Tonight we are celebrating having more or less survived another full calendar year out here in no-man's land, our second full year in fact! Sometimes it came close and I still suspect that our few neighbors in the canyon lands formed a betting pool on how long we would survive out here before giving up and high-tailing it back to civilization. Apparently this ranch had a long reputation of not sustaining life for very long. There is a satisfaction to be found in beating the odds, the naysayers and the skeptics, especially when we remember back to that first blind leap of faith, that point where there would be no turning back now. That day now seems like a diaphanously wrapped daydream several decades ago. So many sun-etched lines on our hands and faces mark the trials and this passage of time much more poignantly than any fading feed store calendar on the wall. It does feel good, so very good indeed.
And right now feels like a good time to thank my two brothers. Thirty years ago and beyond, we were close. In that brief time of feeling like a real family, they never made me sit on the sidelines and watch like a helpless girly. We worked on motorcycles, we played full contact football, we ventured into the far northern woods to camp, freeze our butts off and build things from scratch. We worked hard, we partied hard, did all sorts of "watch this!" stuff and, best of all, we laughed as often as humanly possible. It was the best of times for me as any to ever follow.

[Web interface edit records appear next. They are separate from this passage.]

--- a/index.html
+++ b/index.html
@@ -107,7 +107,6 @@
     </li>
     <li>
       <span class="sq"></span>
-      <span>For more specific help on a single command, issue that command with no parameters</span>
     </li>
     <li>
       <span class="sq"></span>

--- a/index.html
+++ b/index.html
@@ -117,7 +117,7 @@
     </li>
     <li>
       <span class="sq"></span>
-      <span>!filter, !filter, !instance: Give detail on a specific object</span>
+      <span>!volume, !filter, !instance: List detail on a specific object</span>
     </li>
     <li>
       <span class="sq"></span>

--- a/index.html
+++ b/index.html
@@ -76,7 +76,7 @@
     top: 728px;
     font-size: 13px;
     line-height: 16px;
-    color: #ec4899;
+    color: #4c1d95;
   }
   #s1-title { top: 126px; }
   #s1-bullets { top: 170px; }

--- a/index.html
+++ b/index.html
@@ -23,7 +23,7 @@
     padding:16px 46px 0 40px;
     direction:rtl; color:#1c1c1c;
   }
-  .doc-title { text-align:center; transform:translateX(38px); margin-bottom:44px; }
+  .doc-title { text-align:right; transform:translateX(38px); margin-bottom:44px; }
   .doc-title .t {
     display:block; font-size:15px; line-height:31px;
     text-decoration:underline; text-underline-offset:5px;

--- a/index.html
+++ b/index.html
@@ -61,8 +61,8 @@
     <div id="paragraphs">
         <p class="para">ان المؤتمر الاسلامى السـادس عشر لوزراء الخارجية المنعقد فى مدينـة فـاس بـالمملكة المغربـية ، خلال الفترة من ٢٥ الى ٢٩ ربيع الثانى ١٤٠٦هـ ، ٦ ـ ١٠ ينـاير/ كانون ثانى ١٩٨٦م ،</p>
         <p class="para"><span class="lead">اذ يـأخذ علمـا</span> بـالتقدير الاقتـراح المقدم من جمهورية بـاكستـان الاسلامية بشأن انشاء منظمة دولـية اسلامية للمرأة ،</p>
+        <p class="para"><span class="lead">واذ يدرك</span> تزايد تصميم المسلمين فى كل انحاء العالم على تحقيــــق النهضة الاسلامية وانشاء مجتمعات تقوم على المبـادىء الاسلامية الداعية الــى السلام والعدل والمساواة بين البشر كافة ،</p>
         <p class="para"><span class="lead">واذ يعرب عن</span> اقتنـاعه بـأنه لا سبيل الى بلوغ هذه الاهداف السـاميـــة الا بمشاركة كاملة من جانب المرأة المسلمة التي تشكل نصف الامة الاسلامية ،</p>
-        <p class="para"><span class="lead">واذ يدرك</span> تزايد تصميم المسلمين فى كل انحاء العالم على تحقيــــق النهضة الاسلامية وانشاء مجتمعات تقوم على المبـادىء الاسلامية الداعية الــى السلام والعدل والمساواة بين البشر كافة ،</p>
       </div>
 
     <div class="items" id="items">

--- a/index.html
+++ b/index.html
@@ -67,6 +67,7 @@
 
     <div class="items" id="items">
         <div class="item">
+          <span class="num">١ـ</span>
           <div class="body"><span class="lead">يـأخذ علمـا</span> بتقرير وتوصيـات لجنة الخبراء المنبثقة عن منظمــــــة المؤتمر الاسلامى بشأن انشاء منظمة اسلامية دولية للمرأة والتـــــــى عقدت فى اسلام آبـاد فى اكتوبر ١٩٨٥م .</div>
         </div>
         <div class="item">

But time brings change for better or worse. My youngest brother married and ceased to be that brother of the good ol' days and my father died that same year, a week before Christmas. Eventually my mother died on this very morning eleven years ago. My best dog friend of 18 years followed her into death at Christmas two years later. Like Buck who is exiled in Portales, the holiday season is no longer a joyous one for me but we both understand and have the patience to subtly wait it out one more time.
Life should be experienced and savored in all its severe polar aspects, however, and Mark and I have been doing so by intense immersion. We have been fully alive and aware each day since we moved out here. Below is a video from Romania which captures some universal twit moments which we have come to expect and appreciate since assuming this new life. It is the laughter which bottles our disasters of the day in green glass to become fine vintage memories down the road.
Have a wonderful new year and try to add your own fine 'doh' moments to the cellar of your best vintage memories.
All the best from us out here in no man's land!